◆ How to complete this task
Copy every record verbatim. Leave the pictures out.

◆ Data to examine
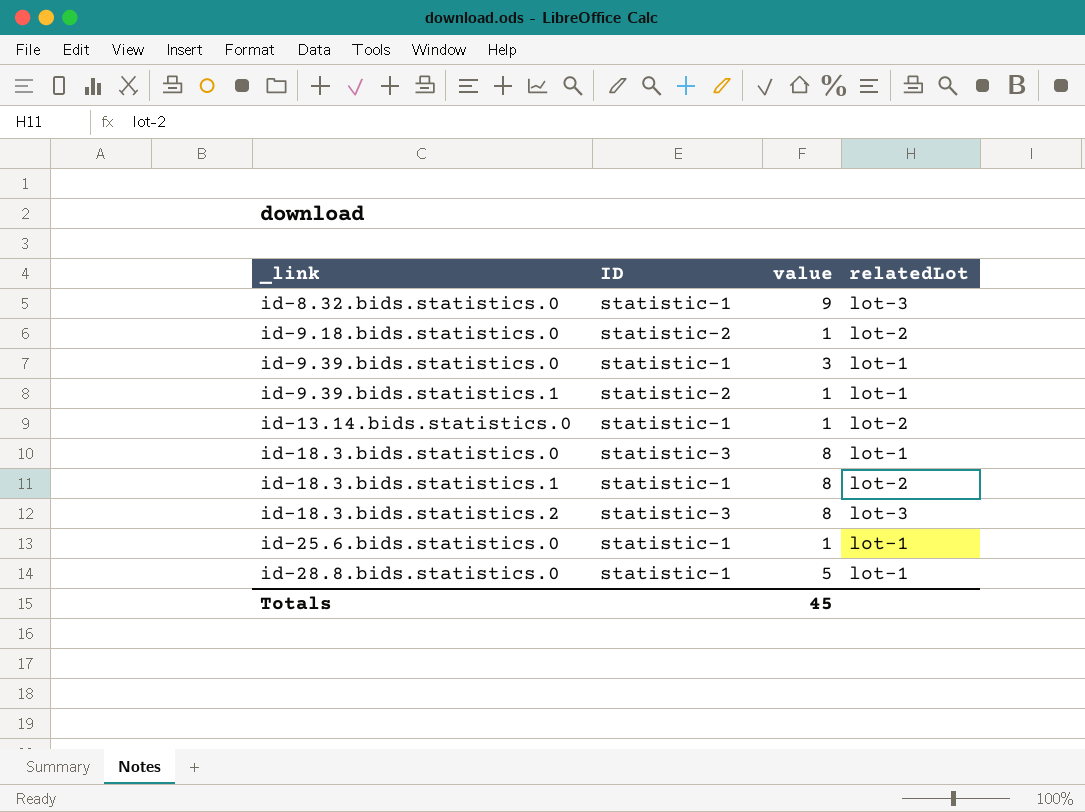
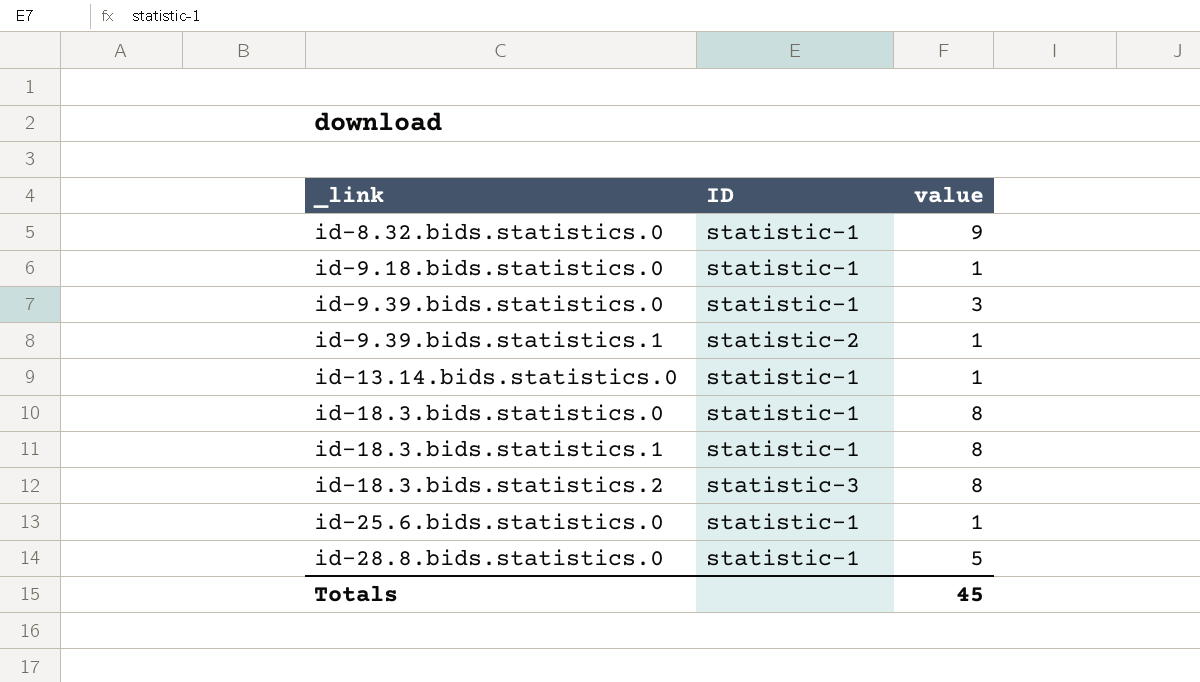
column relatedLot | position: 4 -> none
id-9.18.bids.statistics.0 | ID: statistic-2 -> statistic-1
id-18.3.bids.statistics.0 | ID: statistic-3 -> statistic-1

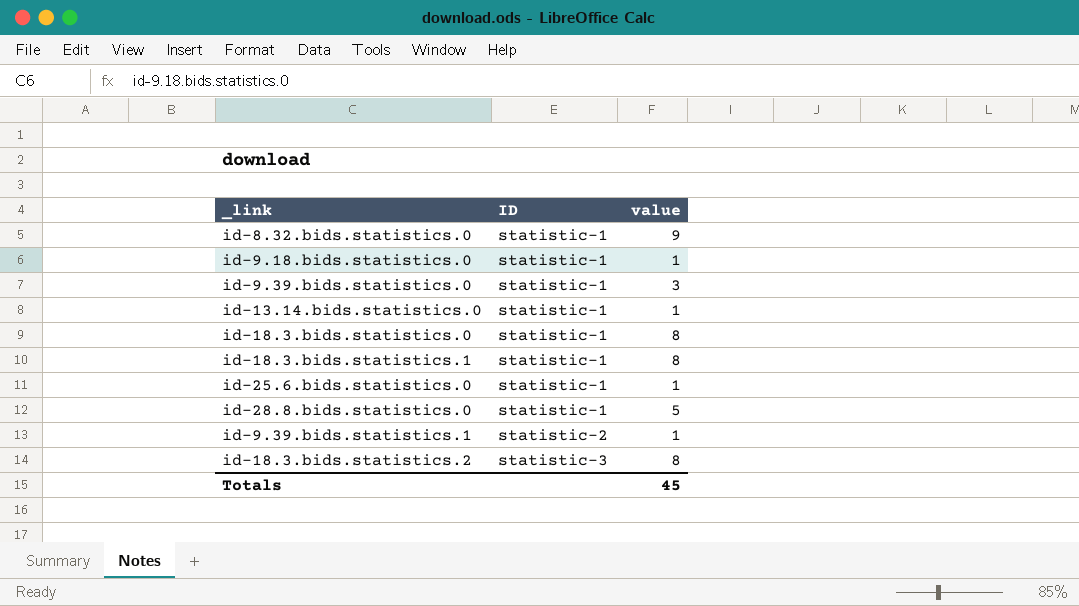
row order: _link ascending -> ID ascending

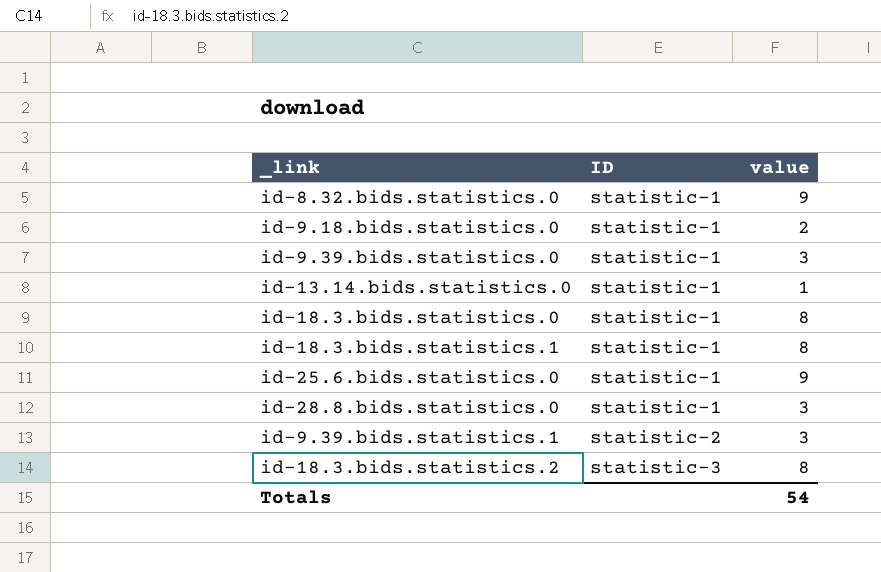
id-9.18.bids.statistics.0 | value: 1 -> 2
id-25.6.bids.statistics.0 | value: 1 -> 9
id-28.8.bids.statistics.0 | value: 5 -> 3
id-9.39.bids.statistics.1 | value: 1 -> 3
Totals | value: 45 -> 54

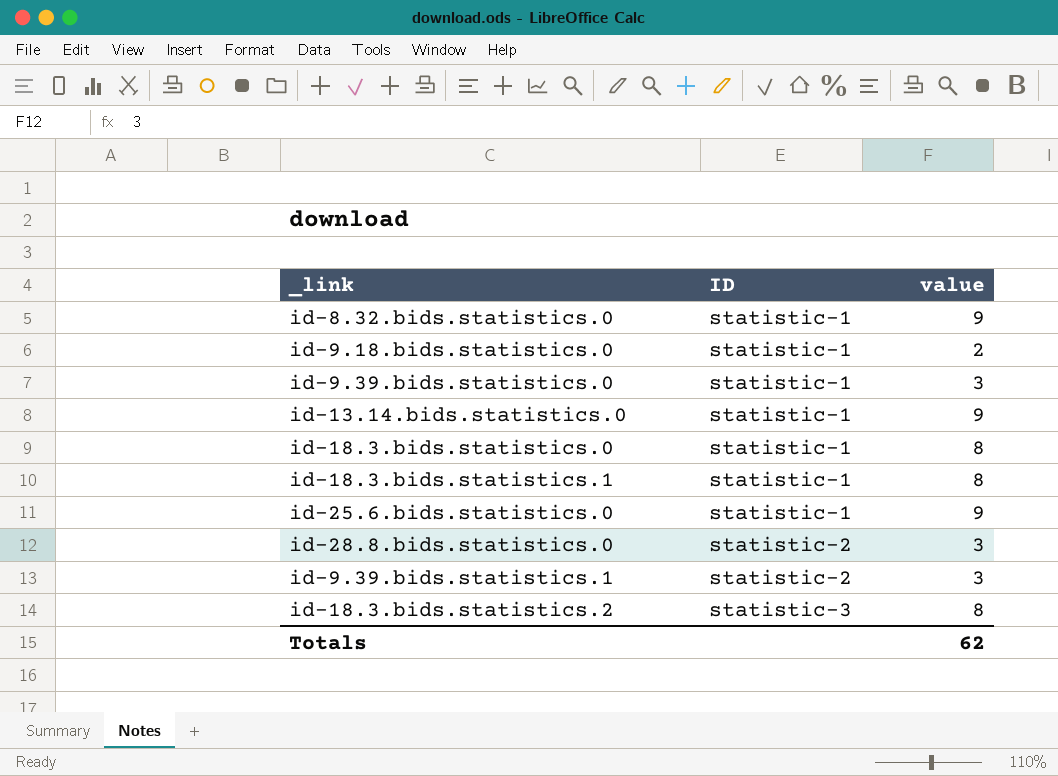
id-13.14.bids.statistics.0 | value: 1 -> 9
id-28.8.bids.statistics.0 | ID: statistic-1 -> statistic-2
Totals | value: 54 -> 62

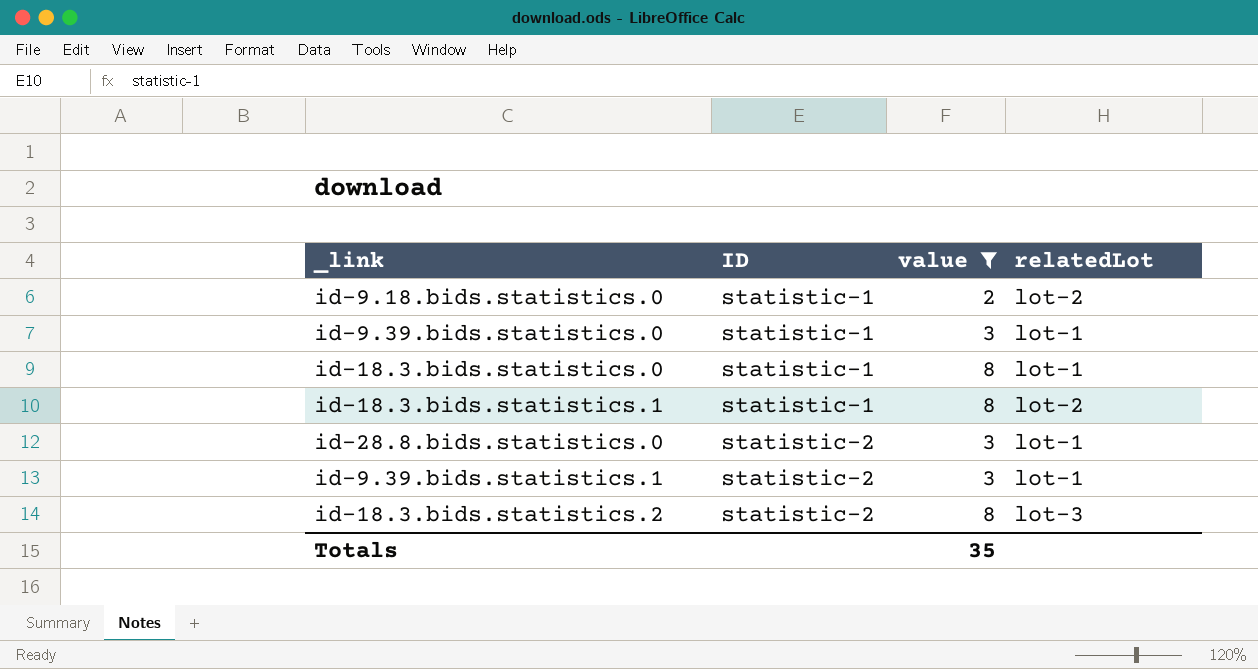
filter: none -> value != 9
column relatedLot | position: none -> 4
id-18.3.bids.statistics.2 | ID: statistic-3 -> statistic-2
Totals | value: 62 -> 35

◆ Output below
column relatedLot | position: 4 -> none
id-9.18.bids.statistics.0 | ID: statistic-2 -> statistic-1
id-18.3.bids.statistics.0 | ID: statistic-3 -> statistic-1

row order: _link ascending -> ID ascending

id-9.18.bids.statistics.0 | value: 1 -> 2
id-25.6.bids.statistics.0 | value: 1 -> 9
id-28.8.bids.statistics.0 | value: 5 -> 3
id-9.39.bids.statistics.1 | value: 1 -> 3
Totals | value: 45 -> 54

id-13.14.bids.statistics.0 | value: 1 -> 9
id-28.8.bids.statistics.0 | ID: statistic-1 -> statistic-2
Totals | value: 54 -> 62

filter: none -> value != 9
column relatedLot | position: none -> 4
id-18.3.bids.statistics.2 | ID: statistic-3 -> statistic-2
Totals | value: 62 -> 35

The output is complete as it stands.